_Work instruction_. Set every entry down again exactly, omitting none.

# # # # # # #

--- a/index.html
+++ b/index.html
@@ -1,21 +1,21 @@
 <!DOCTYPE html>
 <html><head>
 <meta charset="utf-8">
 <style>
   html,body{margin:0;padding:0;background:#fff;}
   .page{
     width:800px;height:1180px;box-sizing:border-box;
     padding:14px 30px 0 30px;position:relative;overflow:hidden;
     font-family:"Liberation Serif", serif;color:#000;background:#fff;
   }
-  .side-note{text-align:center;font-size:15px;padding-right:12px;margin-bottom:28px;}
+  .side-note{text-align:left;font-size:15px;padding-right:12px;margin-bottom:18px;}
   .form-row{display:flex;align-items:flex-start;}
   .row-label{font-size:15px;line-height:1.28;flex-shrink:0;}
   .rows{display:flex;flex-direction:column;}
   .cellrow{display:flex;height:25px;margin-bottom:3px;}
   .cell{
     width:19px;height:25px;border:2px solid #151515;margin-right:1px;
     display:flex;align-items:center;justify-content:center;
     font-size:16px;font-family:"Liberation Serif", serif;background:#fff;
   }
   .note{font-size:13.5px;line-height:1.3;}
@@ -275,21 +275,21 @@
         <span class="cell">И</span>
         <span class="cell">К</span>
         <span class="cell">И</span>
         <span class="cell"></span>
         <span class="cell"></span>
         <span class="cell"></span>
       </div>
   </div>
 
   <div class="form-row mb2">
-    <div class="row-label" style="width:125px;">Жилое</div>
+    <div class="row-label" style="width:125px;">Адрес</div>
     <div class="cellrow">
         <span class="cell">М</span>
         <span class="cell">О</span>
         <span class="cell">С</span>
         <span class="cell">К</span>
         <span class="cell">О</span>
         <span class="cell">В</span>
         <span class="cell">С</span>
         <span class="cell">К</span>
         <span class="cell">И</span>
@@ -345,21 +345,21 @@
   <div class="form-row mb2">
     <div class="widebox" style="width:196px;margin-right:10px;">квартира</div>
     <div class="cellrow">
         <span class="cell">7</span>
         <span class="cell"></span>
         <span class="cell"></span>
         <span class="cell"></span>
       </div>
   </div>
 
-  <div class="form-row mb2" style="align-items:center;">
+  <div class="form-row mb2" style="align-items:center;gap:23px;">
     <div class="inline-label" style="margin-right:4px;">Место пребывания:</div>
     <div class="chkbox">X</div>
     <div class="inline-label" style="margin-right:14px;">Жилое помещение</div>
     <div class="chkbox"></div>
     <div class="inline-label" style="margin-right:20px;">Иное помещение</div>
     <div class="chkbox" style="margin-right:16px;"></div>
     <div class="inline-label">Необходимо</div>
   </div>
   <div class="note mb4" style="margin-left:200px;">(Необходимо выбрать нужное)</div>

# # # # # # #

_Response_.
--- a/index.html
+++ b/index.html
@@ -1,21 +1,21 @@
 <!DOCTYPE html>
 <html><head>
 <meta charset="utf-8">
 <style>
   html,body{margin:0;padding:0;background:#fff;}
   .page{
     width:800px;height:1180px;box-sizing:border-box;
     padding:14px 30px 0 30px;position:relative;overflow:hidden;
     font-family:"Liberation Serif", serif;color:#000;background:#fff;
   }
-  .side-note{text-align:center;font-size:15px;padding-right:12px;margin-bottom:28px;}
+  .side-note{text-align:left;font-size:15px;padding-right:12px;margin-bottom:18px;}
   .form-row{display:flex;align-items:flex-start;}
   .row-label{font-size:15px;line-height:1.28;flex-shrink:0;}
   .rows{display:flex;flex-direction:column;}
   .cellrow{display:flex;height:25px;margin-bottom:3px;}
   .cell{
     width:19px;height:25px;border:2px solid #151515;margin-right:1px;
     display:flex;align-items:center;justify-content:center;
     font-size:16px;font-family:"Liberation Serif", serif;background:#fff;
   }
   .note{font-size:13.5px;line-height:1.3;}
@@ -275,21 +275,21 @@
         <span class="cell">И</span>
         <span class="cell">К</span>
         <span class="cell">И</span>
         <span class="cell"></span>
         <span class="cell"></span>
         <span class="cell"></span>
       </div>
   </div>
 
   <div class="form-row mb2">
-    <div class="row-label" style="width:125px;">Жилое</div>
+    <div class="row-label" style="width:125px;">Адрес</div>
     <div class="cellrow">
         <span class="cell">М</span>
         <span class="cell">О</span>
         <span class="cell">С</span>
         <span class="cell">К</span>
         <span class="cell">О</span>
         <span class="cell">В</span>
         <span class="cell">С</span>
         <span class="cell">К</span>
         <span class="cell">И</span>
@@ -345,21 +345,21 @@
   <div class="form-row mb2">
     <div class="widebox" style="width:196px;margin-right:10px;">квартира</div>
     <div class="cellrow">
         <span class="cell">7</span>
         <span class="cell"></span>
         <span class="cell"></span>
         <span class="cell"></span>
       </div>
   </div>
 
-  <div class="form-row mb2" style="align-items:center;">
+  <div class="form-row mb2" style="align-items:center;gap:23px;">
     <div class="inline-label" style="margin-right:4px;">Место пребывания:</div>
     <div class="chkbox">X</div>
     <div class="inline-label" style="margin-right:14px;">Жилое помещение</div>
     <div class="chkbox"></div>
     <div class="inline-label" style="margin-right:20px;">Иное помещение</div>
     <div class="chkbox" style="margin-right:16px;"></div>
     <div class="inline-label">Необходимо</div>
   </div>
   <div class="note mb4" style="margin-left:200px;">(Необходимо выбрать нужное)</div>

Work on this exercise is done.